Work required: From the line that contains "[893,912,1153,933] https://discord.gg/kJP8m9W ->" through the line that contains "[49,328,146,344] Features: ->", output every line of the listing below exactly and leave out all the rest.

──────── Records provided ────────

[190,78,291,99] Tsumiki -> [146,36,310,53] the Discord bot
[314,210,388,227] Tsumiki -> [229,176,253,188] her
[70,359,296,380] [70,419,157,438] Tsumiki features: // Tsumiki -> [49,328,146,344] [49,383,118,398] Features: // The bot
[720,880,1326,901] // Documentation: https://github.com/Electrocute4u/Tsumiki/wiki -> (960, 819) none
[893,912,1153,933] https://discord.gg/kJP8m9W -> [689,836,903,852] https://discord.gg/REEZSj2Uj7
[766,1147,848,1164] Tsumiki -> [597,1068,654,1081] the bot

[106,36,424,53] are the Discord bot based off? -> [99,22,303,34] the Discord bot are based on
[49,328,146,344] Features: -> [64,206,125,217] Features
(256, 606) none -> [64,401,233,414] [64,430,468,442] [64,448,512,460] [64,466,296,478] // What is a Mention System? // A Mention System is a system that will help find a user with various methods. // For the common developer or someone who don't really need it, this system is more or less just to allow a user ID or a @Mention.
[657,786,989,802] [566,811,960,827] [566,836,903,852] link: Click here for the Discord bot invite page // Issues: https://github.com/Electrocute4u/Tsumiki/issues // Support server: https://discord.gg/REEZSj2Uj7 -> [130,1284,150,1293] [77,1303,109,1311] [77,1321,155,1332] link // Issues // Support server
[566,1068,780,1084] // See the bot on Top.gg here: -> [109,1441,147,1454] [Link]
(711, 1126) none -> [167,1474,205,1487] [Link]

────────

Response below:
[893,912,1153,933] https://discord.gg/kJP8m9W -> [689,836,903,852] https://discord.gg/REEZSj2Uj7
[766,1147,848,1164] Tsumiki -> [597,1068,654,1081] the bot

[106,36,424,53] are the Discord bot based off? -> [99,22,303,34] the Discord bot are based on
[49,328,146,344] Features: -> [64,206,125,217] Features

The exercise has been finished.